Anna Jo Bodurtha Smith, MD, MPH, MSc, discusses her research on issues facing patients who need care for gynecologic cancers who have private insurance in the United States.
Anna Jo Bodurtha Smith, MD, MPH, MSc, fellow in Obstetrics and Gynecology at the University of Pennsylvania Perelman School of Medicine, discusses her research on issues facing patients who need care for gynecologic cancers who have private insurance in the United States.
Smith says that though screening tests for cancers are covered by insurance, it is not required to cover all costs related to gynecologic care such as follow-up after cervical cancer screenings and treatment for possible symptoms of gynecologic cancers.
For patients who are diagnosed with cancer, they may not be able to see the closest gynecologic oncologist to them due to in-network requirements, and Smith’s research has found that some plans have no specialized gynecologic oncologists in-network at all.

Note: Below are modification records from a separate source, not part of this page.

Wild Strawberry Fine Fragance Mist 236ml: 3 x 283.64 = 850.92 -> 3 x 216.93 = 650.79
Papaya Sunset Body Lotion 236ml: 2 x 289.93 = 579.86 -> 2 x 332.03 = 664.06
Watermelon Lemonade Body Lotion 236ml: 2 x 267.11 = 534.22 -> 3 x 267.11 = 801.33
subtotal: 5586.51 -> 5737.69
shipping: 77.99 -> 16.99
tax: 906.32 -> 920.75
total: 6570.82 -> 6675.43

Private insurance plans also often cut costs by passing them to patients, including high copays for physician visits, procedures, and medications. Smith says that patients pay an average of $5000 in the first year of gynecologic cancer treatment despite having private insurance coverage. Additionally, insurance requirements such as prior authorization can create delays and barriers that keep patients from getting the care they need.
TRANSCRIPTION:
0:08 | One of the big issues at the start is whether or not—so the Affordable Care Act covers cervical cancer screening, but private insurance is not required to cover the cost of any follow-up. We know that the follow-up for abnormal cervical cancer screening can actually be quite costly for a lot of privately insured patients. Similarly, gynecologic visits are not always consistently covered and the care you may need for gynecologic symptoms, such as vaginal bleeding or bloating, which are symptoms of gynecologic cancer, those visits may have a high copay, limiting patients’ ability to get in for those early symptoms.

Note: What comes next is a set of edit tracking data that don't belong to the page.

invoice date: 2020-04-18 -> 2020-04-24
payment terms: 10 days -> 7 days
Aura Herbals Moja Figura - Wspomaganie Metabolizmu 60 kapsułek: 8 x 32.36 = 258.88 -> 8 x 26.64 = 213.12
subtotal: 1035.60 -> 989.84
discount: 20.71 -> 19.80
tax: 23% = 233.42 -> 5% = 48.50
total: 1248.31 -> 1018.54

Then once you're diagnosed with gynecologic cancer with private insurance, we're seeing more and more plans that have narrower health care networks. So it may be that there is a gynecologic oncologist in your network but it's not the one closest to you. Your insurance wants to go see somebody far away or they may not be the provider that's local. There is some research that there have been insurance plans that have no gynecologic oncologist in the network. And so, you have to navigate “How do I get care for my cancer?” when insurance is saying there is nobody who can care for my cancer. That is getting into gynecologic oncology.

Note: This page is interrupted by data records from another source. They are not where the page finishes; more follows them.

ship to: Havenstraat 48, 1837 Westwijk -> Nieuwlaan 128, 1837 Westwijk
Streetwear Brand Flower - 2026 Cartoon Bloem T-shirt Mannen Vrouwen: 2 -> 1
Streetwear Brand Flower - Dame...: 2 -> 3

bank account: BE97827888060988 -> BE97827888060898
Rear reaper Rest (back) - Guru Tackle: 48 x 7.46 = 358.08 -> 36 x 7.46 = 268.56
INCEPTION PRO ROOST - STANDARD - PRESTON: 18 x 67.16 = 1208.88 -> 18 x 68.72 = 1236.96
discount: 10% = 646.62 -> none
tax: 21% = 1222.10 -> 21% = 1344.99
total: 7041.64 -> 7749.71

Then we know that private insurance plans have, understandably with the cost of care, tried to figure out how we can lower the cost of care. Unfortunately, a lot of the costs fall back on patients. You may experience during your cancer treatment with private insurance, you may experience both high cost of visits for follow-up and medications can be quite expensive. We know that patients with private insurance on average spend $5,000 in their first year of gynecologic cancer treatment, which is a lot of money. Then, we know that there [are] more things like prior authorization that can cause delays and put-up administrative barriers to patients getting the gynecologic cancer care they need with private insurance.